The alert was given by Maria Farmer, a friend of the septuagenarian worried about not having heard from him for several days. According to his confidences to the Daily Beast, the years spent in prison have changed Steven Hoffenberg. Before his release in 2013, the man became a born again Christian, a term used by evangelists to refer to the "new birth" of some believers. "The world lost a true gentleman with a big heart and a loving spirit. He was so loyal. He was always there," the painter assured the American media. "I became his family and he became mine."

In the 1980s, Steven Hoffenberg was a small star of the New York social scene. Tenant of an entire floor of Trump Tower – he briefly supported Donald Trump during the 2016 campaign – he had even tried to buy the New York Post in great difficulty, before the editorial staff turned against the one it had once called "white knight."

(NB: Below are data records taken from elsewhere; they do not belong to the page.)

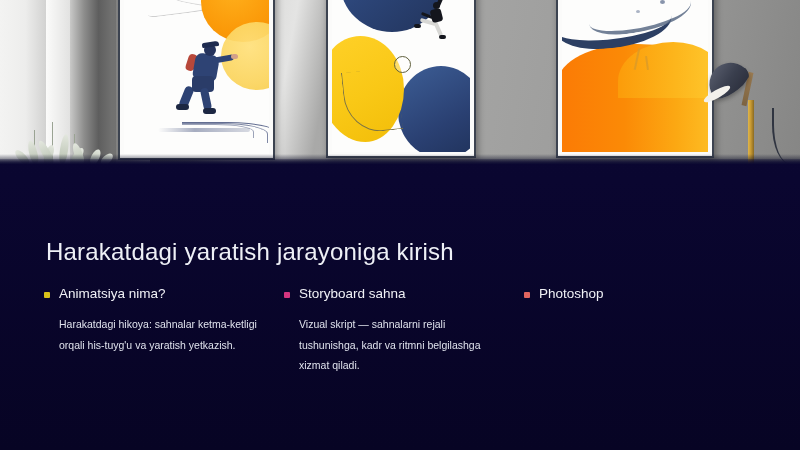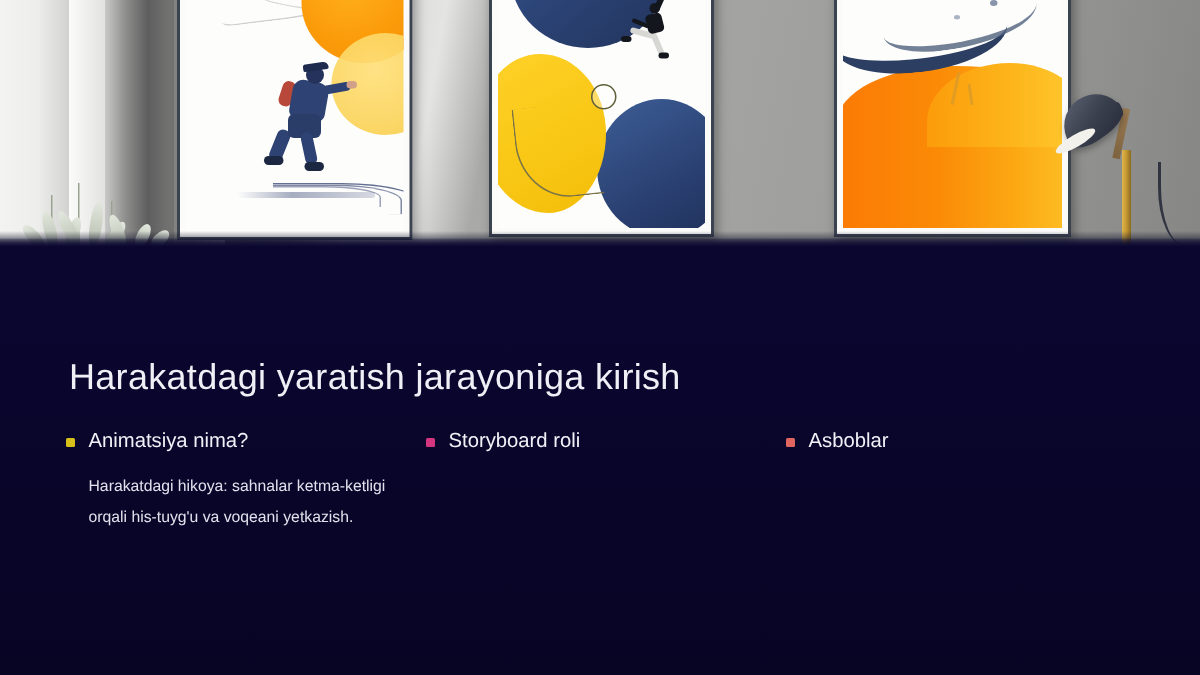"Storyboard roli" span.col-title { text: roli -> sahna }
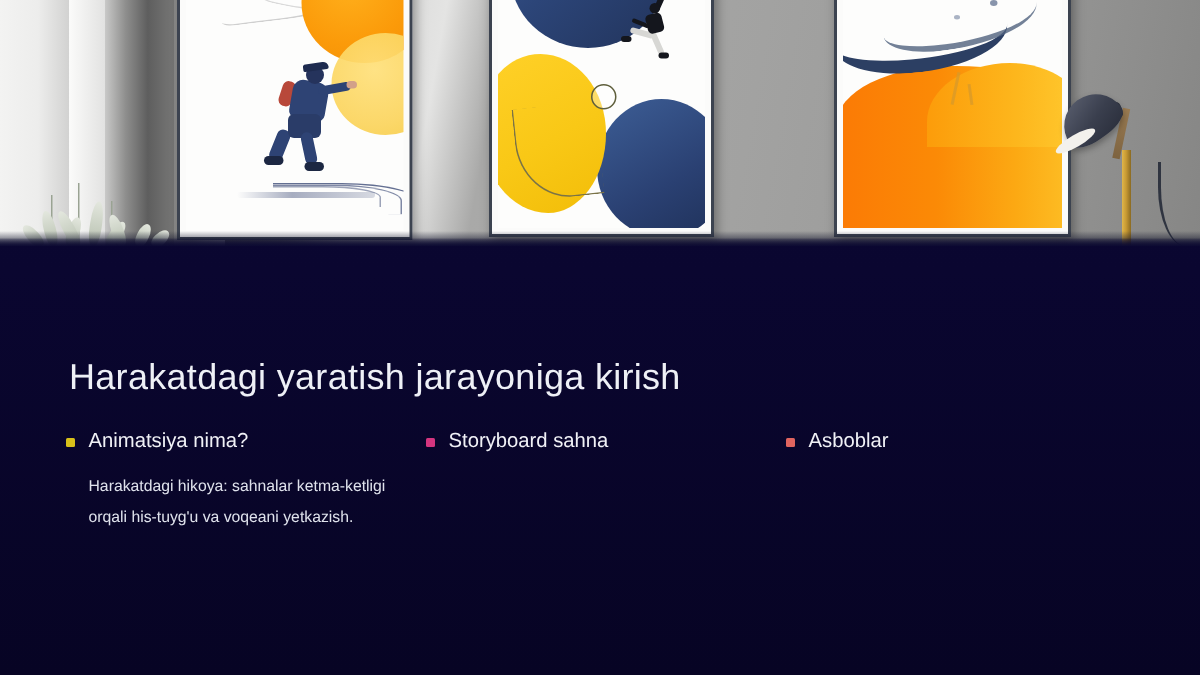"Asboblar" span.col-title { text: Asboblar -> Photoshop }
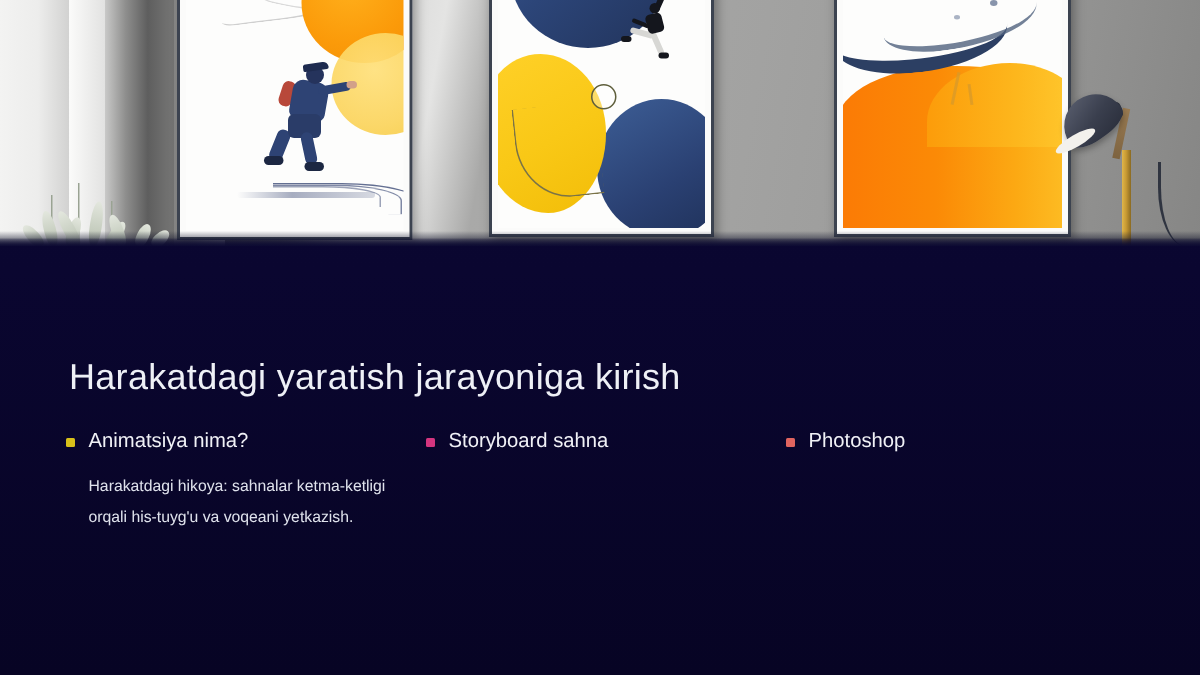"Harakatdagi hikoya: sahnalar" p.col-body { text: voqeani -> yaratish }
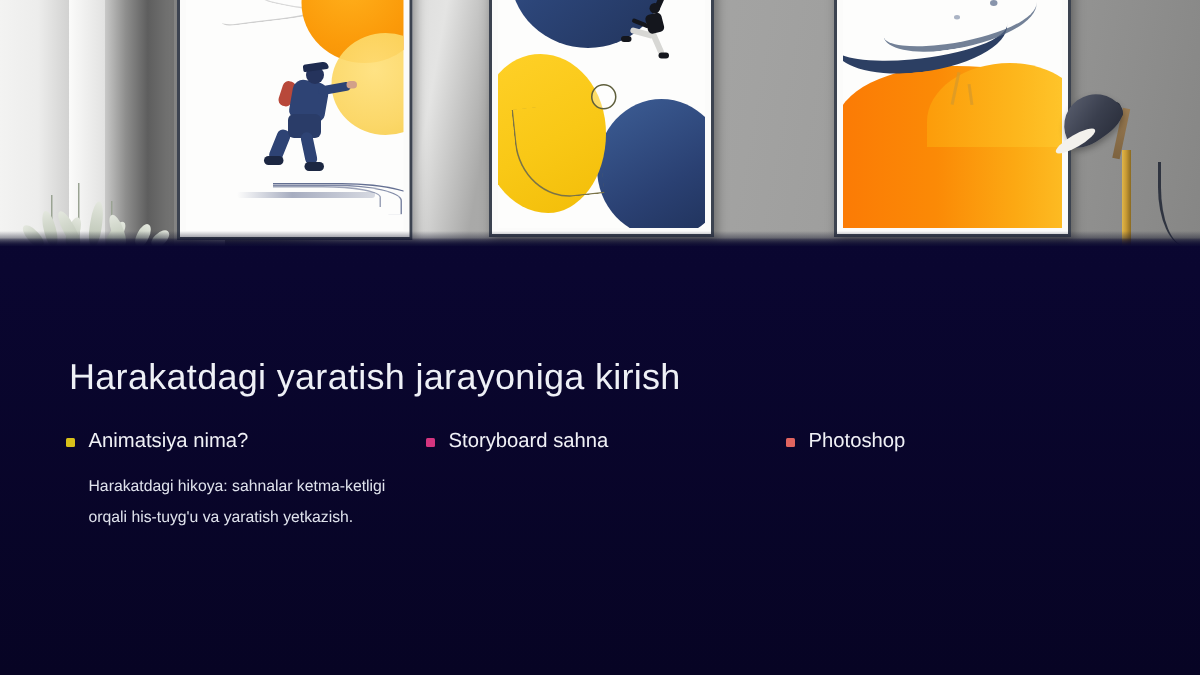"Vizual skript — sahnalarni rejali" p.col-body { html: none -> <p>Vizual skript — sahnalarni rejali tushunishga, kadr va ritmni belgilashga xizmat qiladi.</p> }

462 million embezzled… and disappeared

After several investigations, Steven Hoffenberg pleaded guilty in 1995 and received a 20-year prison sentence, served from 1997 to 2013, for orchestrating one of the biggest pyramid schemes in the country's history: like Bernard Madoff after him, he baited clients by promising them a high return, then used the investment of one to pay back the other. Some $462.5 million of the embezzled money was used to keep the businessman in the black through his company Towers Financial. He was fined one million dollars and ordered to return the half billion dollars stolen, but the money disappeared. A tragedy for his victims, some of whom had entrusted him with a large part of their salary in anticipation of their retirement: "My current financial condition means that I will have to continue to work to survive… I worked nights, I didn't spend much time with my family. I thought I would have more time when I retired, but apparently not," Anthony Mattos, a California foreman, told the New York Times. In total, he lost the $160,000 he invested in Steven Hoffenberg's fraudulent business.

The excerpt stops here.